<<<<
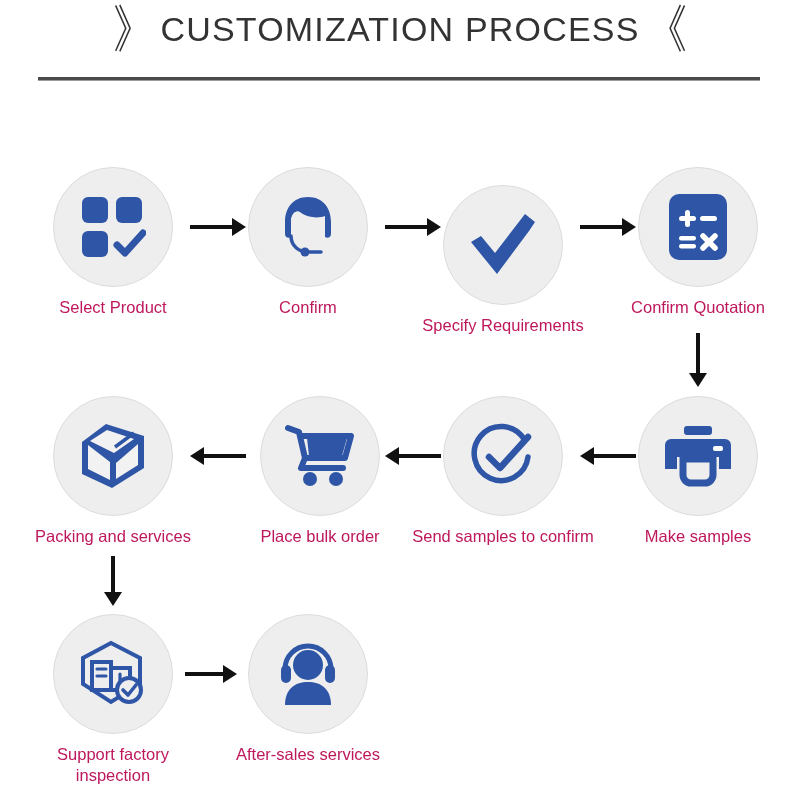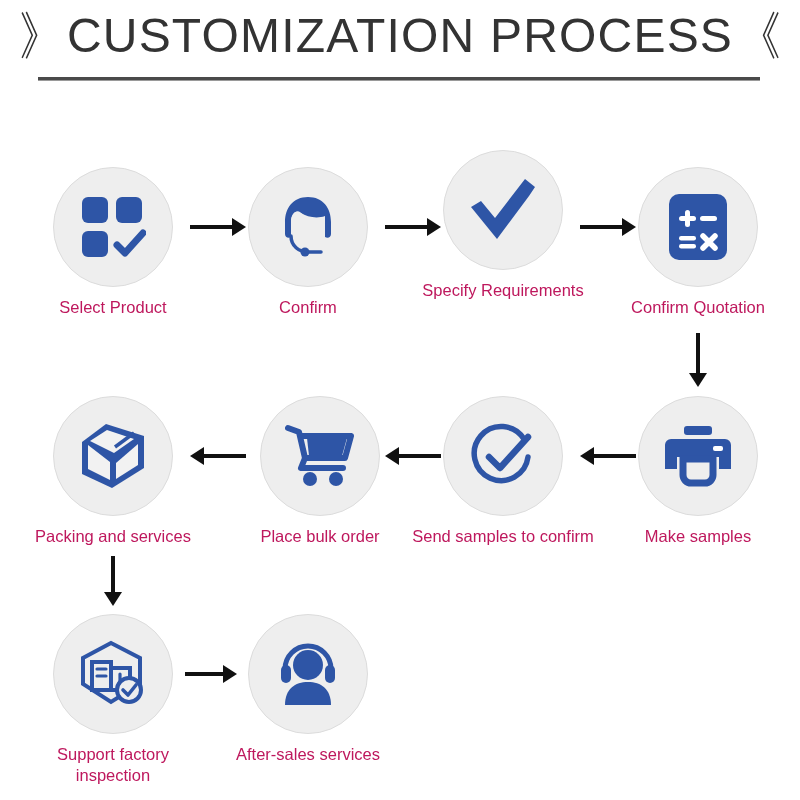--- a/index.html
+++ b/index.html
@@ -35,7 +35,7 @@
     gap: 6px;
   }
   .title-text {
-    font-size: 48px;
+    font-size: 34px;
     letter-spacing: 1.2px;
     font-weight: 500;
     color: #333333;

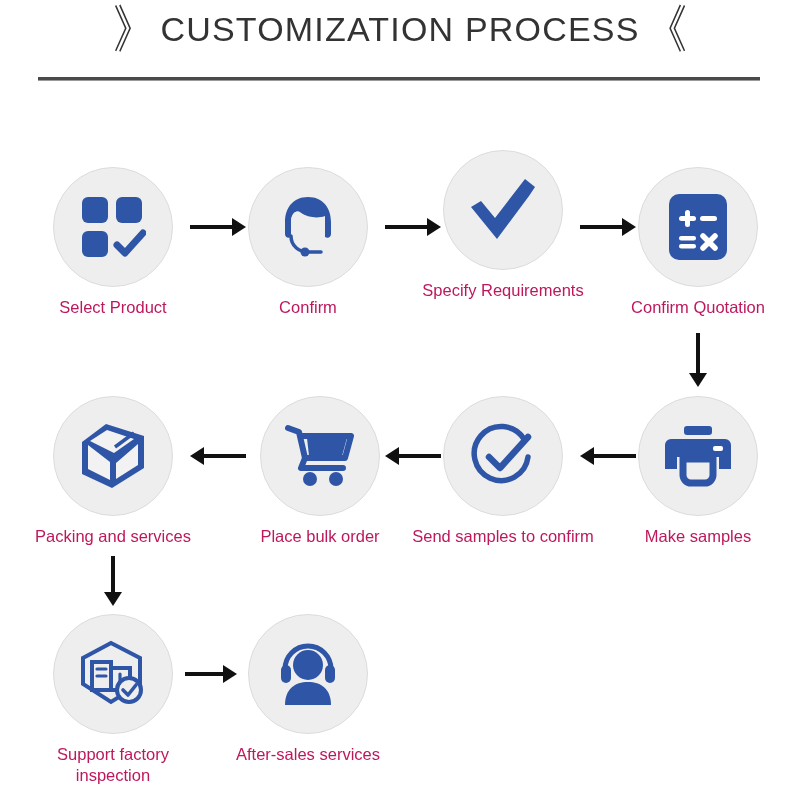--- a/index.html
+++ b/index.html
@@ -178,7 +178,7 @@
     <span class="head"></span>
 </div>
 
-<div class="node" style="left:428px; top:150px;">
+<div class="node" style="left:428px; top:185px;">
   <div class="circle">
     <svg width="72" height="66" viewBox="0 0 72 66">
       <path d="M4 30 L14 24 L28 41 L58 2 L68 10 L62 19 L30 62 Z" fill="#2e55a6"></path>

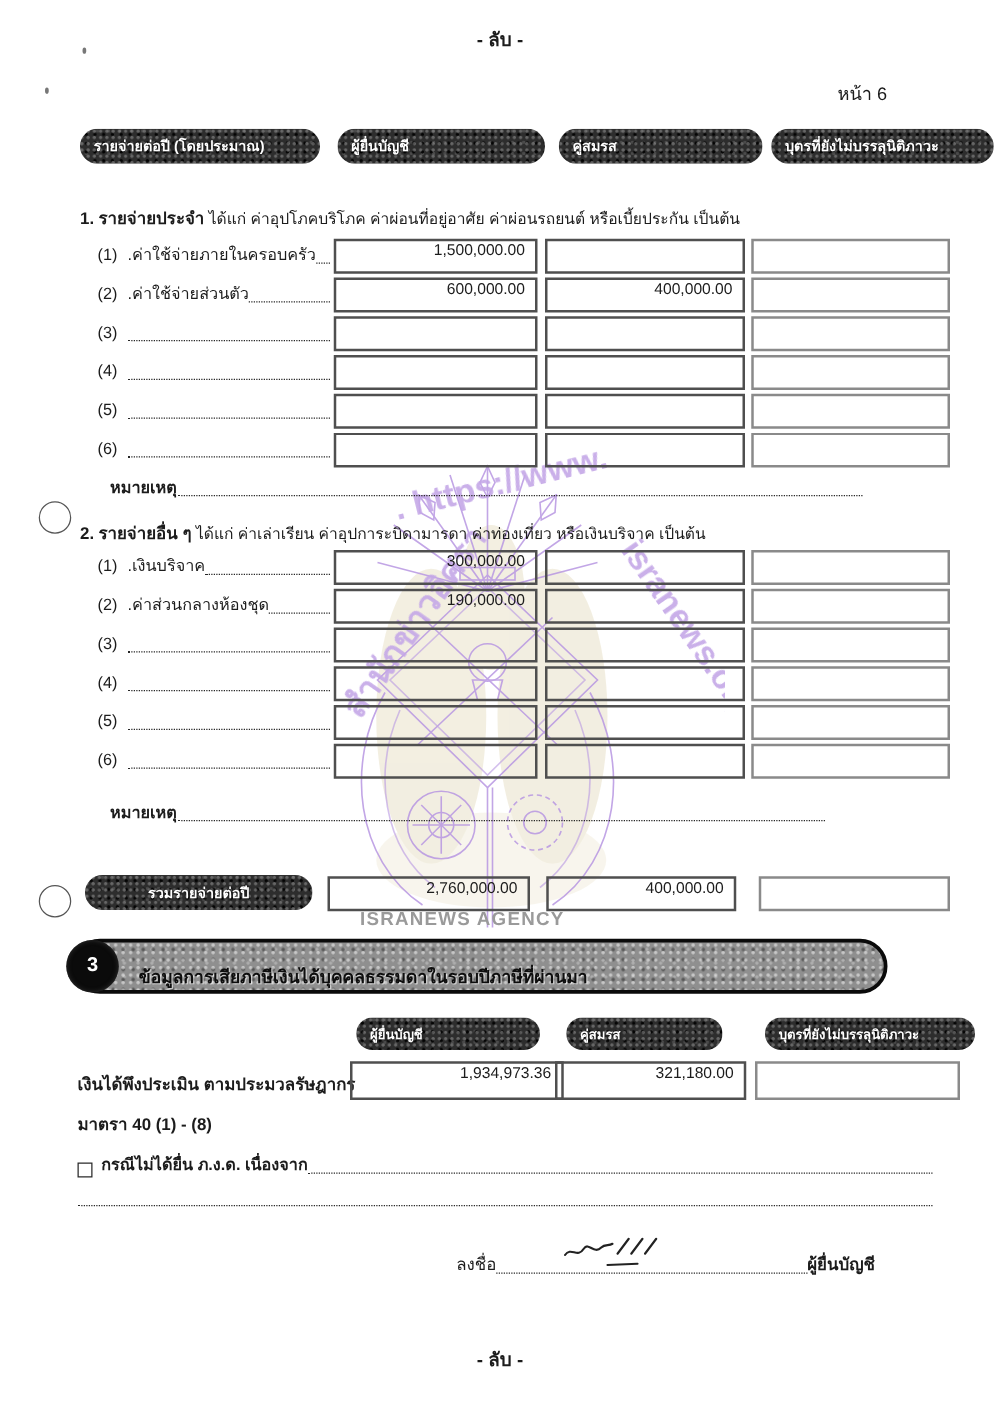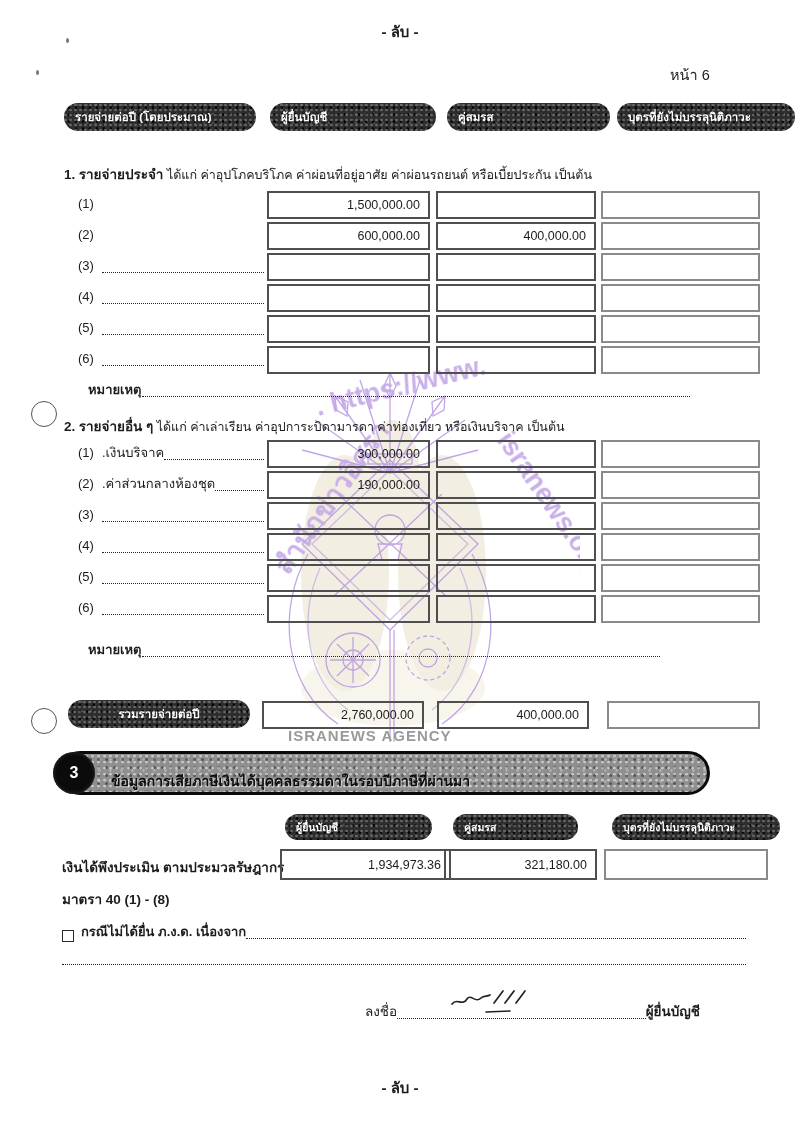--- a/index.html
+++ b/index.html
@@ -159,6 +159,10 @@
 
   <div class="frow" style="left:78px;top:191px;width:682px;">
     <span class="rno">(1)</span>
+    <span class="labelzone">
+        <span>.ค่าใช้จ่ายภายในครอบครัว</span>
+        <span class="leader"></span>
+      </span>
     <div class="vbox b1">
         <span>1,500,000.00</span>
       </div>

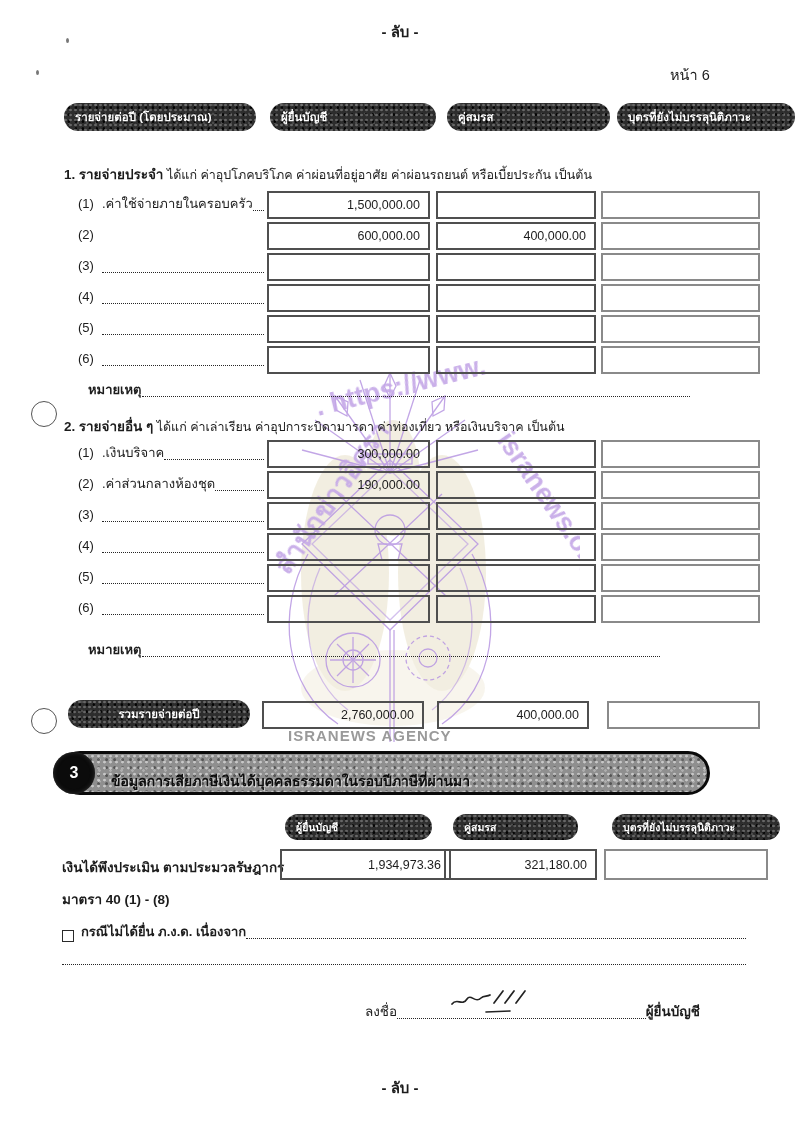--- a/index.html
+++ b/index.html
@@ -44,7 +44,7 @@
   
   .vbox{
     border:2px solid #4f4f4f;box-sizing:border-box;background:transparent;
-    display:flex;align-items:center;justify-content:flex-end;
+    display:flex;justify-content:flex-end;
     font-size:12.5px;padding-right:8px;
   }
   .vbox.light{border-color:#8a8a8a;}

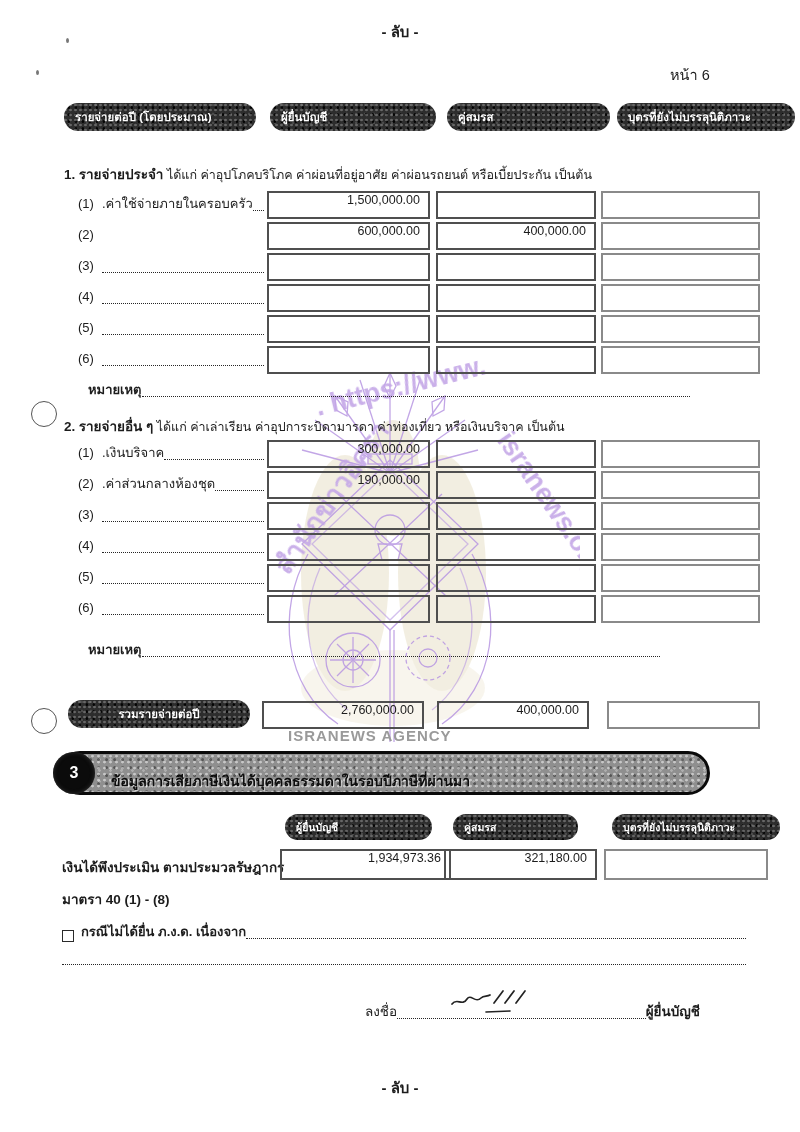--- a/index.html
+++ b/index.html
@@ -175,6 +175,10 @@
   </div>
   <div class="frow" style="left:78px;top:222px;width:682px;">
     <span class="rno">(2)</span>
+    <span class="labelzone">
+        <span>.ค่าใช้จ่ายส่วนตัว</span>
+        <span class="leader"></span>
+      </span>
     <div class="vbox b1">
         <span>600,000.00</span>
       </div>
>>>>
Goal of the exercise
Look above for the line holding "font-weight: 500;" and output everything from it down to the line holding "30 L14 24 L28", both ends included, exactly and without images.

Output
     font-weight: 500;
     color: #333333;

--- a/index.html
+++ b/index.html
@@ -178,7 +178,7 @@
     <span class="head"></span>
 </div>
 
-<div class="node" style="left:428px; top:150px;">
+<div class="node" style="left:428px; top:185px;">
   <div class="circle">
     <svg width="72" height="66" viewBox="0 0 72 66">
       <path d="M4 30 L14 24 L28 41 L58 2 L68 10 L62 19 L30 62 Z" fill="#2e55a6"></path>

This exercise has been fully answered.